> PROBLEM STATEMENT
In the material below, find the line containing "(420, 346) none" and the line containing "(83, 656) none". Output those two lines and all lines between them exactly, without pictures.
----- DATASET ENTRIES -----
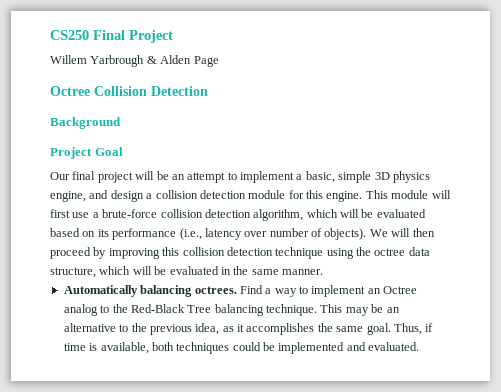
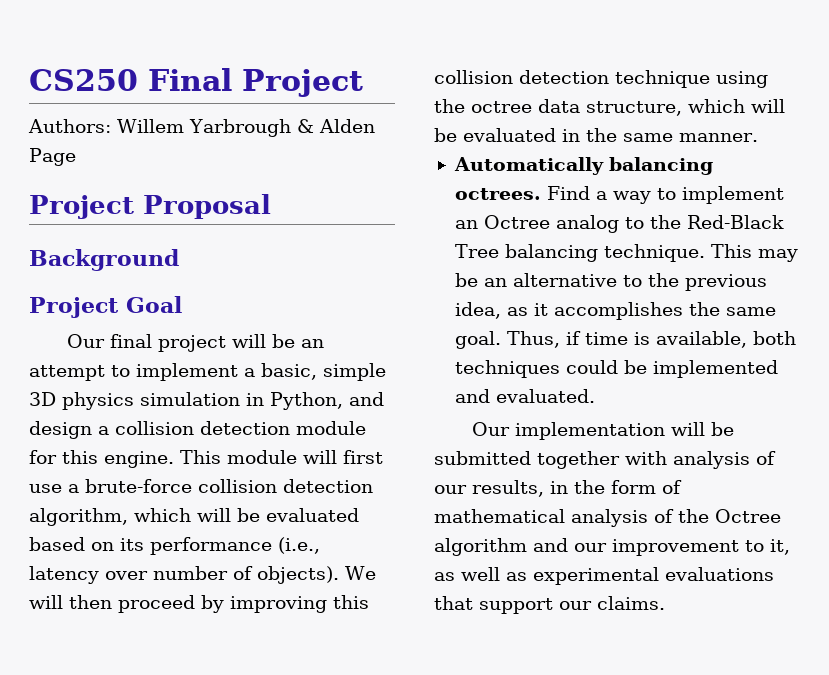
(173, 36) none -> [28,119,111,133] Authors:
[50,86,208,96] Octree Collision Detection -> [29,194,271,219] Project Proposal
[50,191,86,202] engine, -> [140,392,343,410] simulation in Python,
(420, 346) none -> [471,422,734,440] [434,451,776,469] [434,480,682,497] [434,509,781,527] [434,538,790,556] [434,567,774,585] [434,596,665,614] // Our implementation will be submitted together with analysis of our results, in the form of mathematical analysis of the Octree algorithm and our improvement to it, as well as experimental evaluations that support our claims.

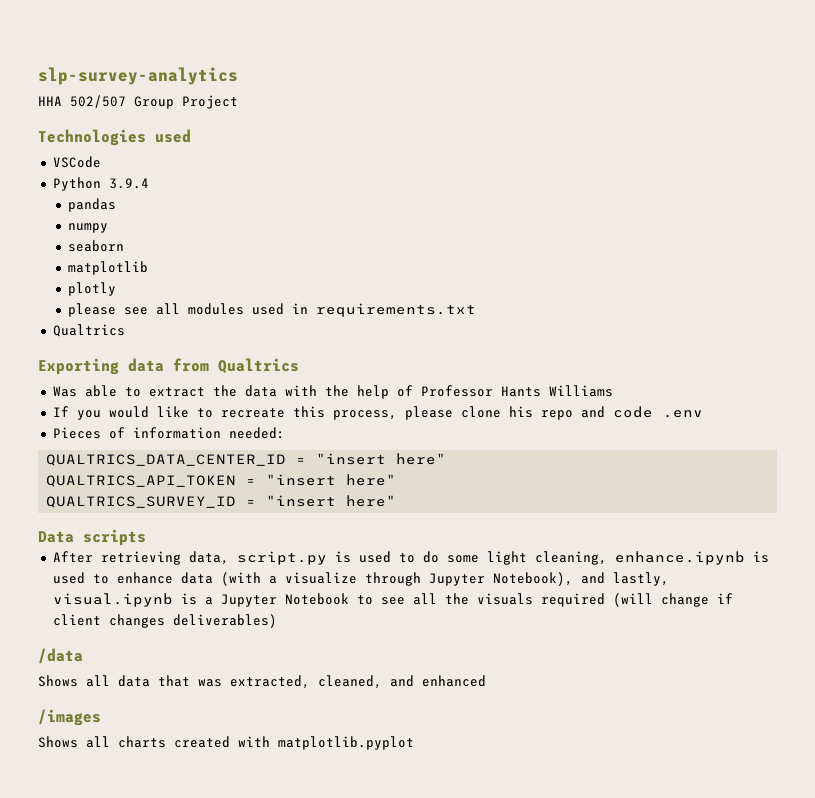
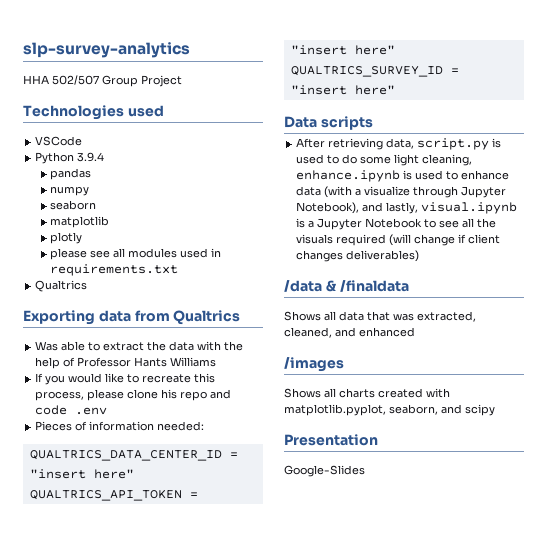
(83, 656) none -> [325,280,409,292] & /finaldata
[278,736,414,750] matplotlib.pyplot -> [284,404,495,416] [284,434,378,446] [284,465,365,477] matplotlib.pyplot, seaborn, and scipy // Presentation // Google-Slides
-----
> EXERCISE RESPONSE
(420, 346) none -> [471,422,734,440] [434,451,776,469] [434,480,682,497] [434,509,781,527] [434,538,790,556] [434,567,774,585] [434,596,665,614] // Our implementation will be submitted together with analysis of our results, in the form of mathematical analysis of the Octree algorithm and our improvement to it, as well as experimental evaluations that support our claims.

(83, 656) none -> [325,280,409,292] & /finaldata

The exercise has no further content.